Country’s government failed to impose extra restrictions despite warnings of a new, more dangerous strain in early March, experts claim
A panel of Indian scientists warned officials in early March of a new and more contagious variant of the coronavirus taking hold in the country, it has emerged.
Despite the warning, four of the scientists said the federal government did not seek to impose major restrictions to stop the spread of the virus, Reuters reported on Saturday. Millions of largely unmasked people attended religious festivals and political rallies that were held by prime minister Narendra Modi, leaders of the ruling Bharatiya Janata party and opposition politicians.
Tens of thousands of farmers, meanwhile, continued to camp on the edge of New Delhi protesting Modi’s agricultural policy changes.
The world’s second-most populous country is now struggling to contain a second wave of infections much more severe than its first last year, which some scientists say is being accelerated by the new variant and another variant first detected in Britain.
India reported another world record 401,993 new coronavirus cases on Saturday, while deaths from Covid-19 jumped by 3,523 over the past 24 hours. Experts believe the real figures are far higher.
Compounding the misery, a fire broke out in a Covid-19 hospital ward in western India early Saturday, killing 18 patients. The fire, which broke out at the Welfare Hospital in Bharuch, a town in Gujarat state, was extinguished within an hour, police said. The cause was being investigated.
The spike in infections is India’s biggest crisis since Modi took office in 2014. It remains to be seen how his handling of it might affect Modi or his party politically.
The warning about the new variant in early March was issued by the Indian Sars-CoV-2 genetics consortium, or Insacog. It was conveyed to a top official who reports directly to the prime minister, according to one of the scientists, the director of a research centre in northern India who spoke on condition of anonymity.

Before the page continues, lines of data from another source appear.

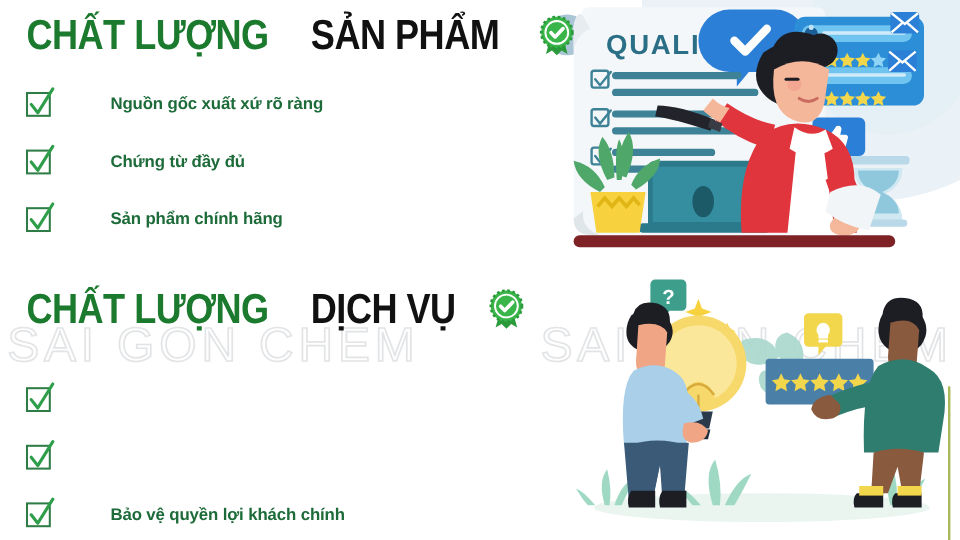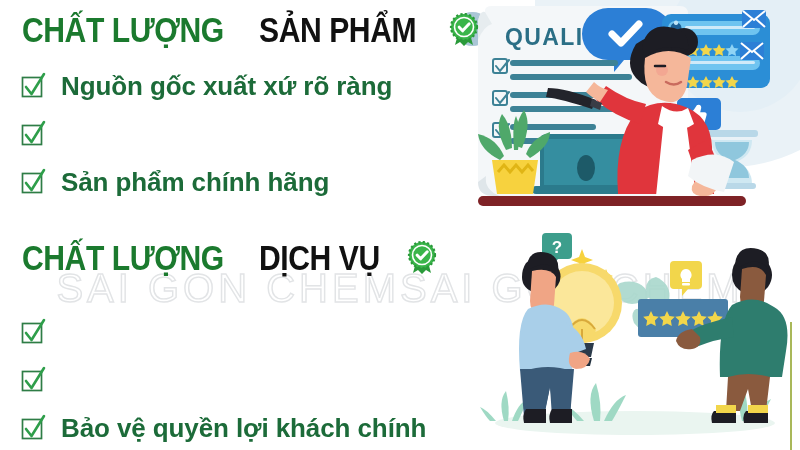--- a/index.html
+++ b/index.html
@@ -79,8 +79,8 @@
   }
   .check-box-icon { flex: 0 0 auto; display: block; }
   .item-label {
-    margin-left: 13px;
-    font-size: 26px;
+    margin-left: 44px;
+    font-size: 14px;
     font-weight: 700;
     color: #1c6b39;
     letter-spacing: -0.1px;

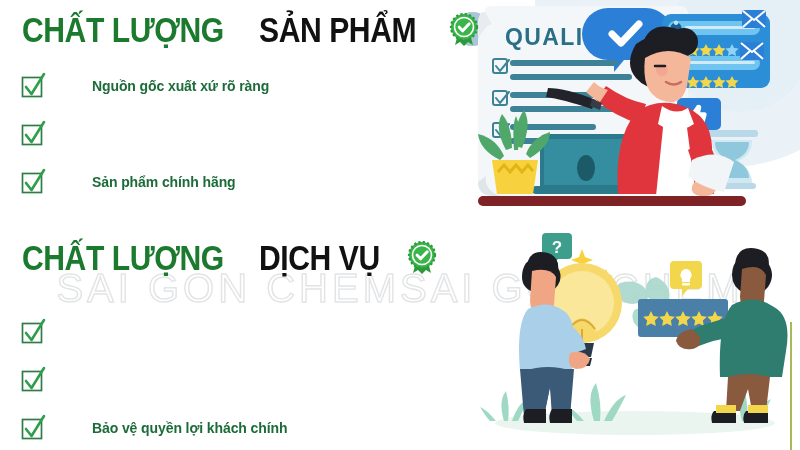--- a/index.html
+++ b/index.html
@@ -372,6 +372,7 @@
           <rect x="4.5" y="6.5" width="19" height="19" fill="none" stroke="#2e7d46" stroke-width="1.7"></rect>
           <path d="M8 16 l5.5 7 L26 3" stroke="#2e9e4a" stroke-width="2.6" fill="none" stroke-linecap="round" stroke-linejoin="round"></path>
         </svg>
+        <span class="item-label">Chứng từ đầy đủ</span>
       </div>
       <div class="list-item">
         <svg class="check-box-icon" width="30" height="30" viewBox="0 0 30 30">

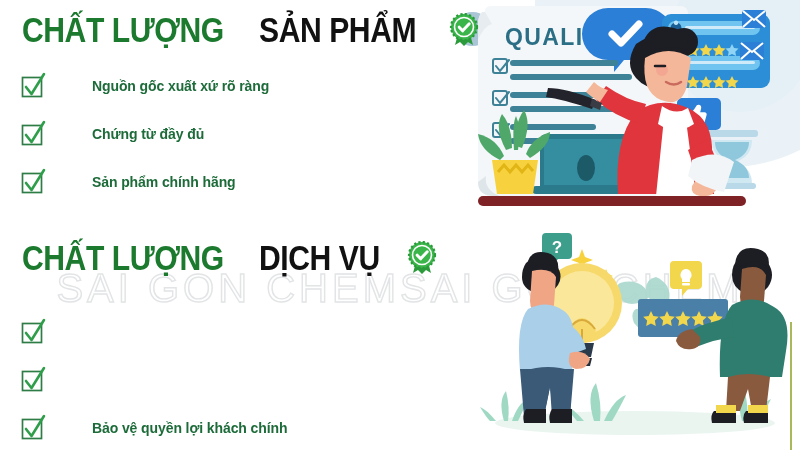--- a/index.html
+++ b/index.html
@@ -23,7 +23,7 @@
     width: 800px; height: 52px;
     display: flex;
     align-items: center;
-    justify-content: center;
+    justify-content: space-between;
     padding: 0 6px;
     pointer-events: none;
     z-index: 1;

Reuters could not determine whether the Insacog findings were passed on to Modi himself. Modi’s office did not respond to a request for comment from Reuters.
Insacog was set up as a forum of scientific advisers by the government in late December specifically to detect genomic variants of the coronavirus that might threaten public health. Insacog brings together 10 national laboratories capable of studying virus variants.
Insacog researchers first detected B.1.617, which is now known as the Indian variant of the virus, as early as February, Ajay Parida, director of the state-run Institute of Life Sciences and a member of Insacog, told Reuters.
Insacog shared its findings with the health ministry’s National Centre for Disease Control (NCDC) before 10 March, warning that infections could quickly increase in parts of the country, the director of the northern India research centre told Reuters.
The findings were then passed on to the Indian health ministry, this person said. The health ministry did not respond to requests for comment.
Around that date, Insacog began to prepare a draft media statement for the health ministry. A version of that draft, seen by Reuters, set out the forum’s findings: the new Indian variant had two significant mutations to the portion of the virus that attaches to human cells, and it had been traced in 15% to 20% of samples from Maharashtra, India’s worst-affected state.
The draft statement said that the mutations, called E484Q and L452R, were of “high concern.” It said that mutated versions of the virus could more easily enter a human cell and counter a person’s immune response to it.
The ministry made the findings public about two weeks later, on 24 March, when it issued a statement to the media that did not include the words “high concern”. The statement said only that more problematic variants required following measures already under way – increased testing and quarantine.
Asked why the government did not respond more forcefully to the findings, for example by restricting large gatherings, Shahid Jameel, chair of the scientific advisory group of Insacog, said he was concerned that authorities were not paying enough attention to the evidence as they set policy.
“Policy has to be based on evidence and not the other way around,” he said. “I am worried that science was not taken into account to drive policy. But I know where my jurisdiction stops. As scientists we provide the evidence, policymaking is the job of the government.”
The northern India research centre director told Reuters the draft media release was sent to the most senior bureaucrat in the country, cabinet secretary Rajiv Gauba, who reports directly to the prime minister. Gauba did not respond to a request for comment.
The government took no steps to prevent gatherings that might hasten the spread of the new variant, as new infections quadrupled by 1 April from a month earlier.
Modi, some of his top lieutenants, and dozens of other politicians, including opposition figures, held rallies across the country for local elections throughout March and into April.
The government also allowed the weeks-long Kumbh Mela religious festival, attended by millions of Hindus, to proceed from mid-March. Meanwhile, tens of thousands of farmers were allowed to remain camped on the outskirts of the capital New Delhi to protest against new agriculture laws.
“We are in a very grave situation,” said Shanta Dutta, a medical research scientist at the state-run National Institute of Cholera and Enteric Diseases. “People listen to politicians more than scientists.”
The Indian variant has now reached at least 17 countries including Britain, Switzerland and Iran, leading several governments to close their borders to people travelling from India.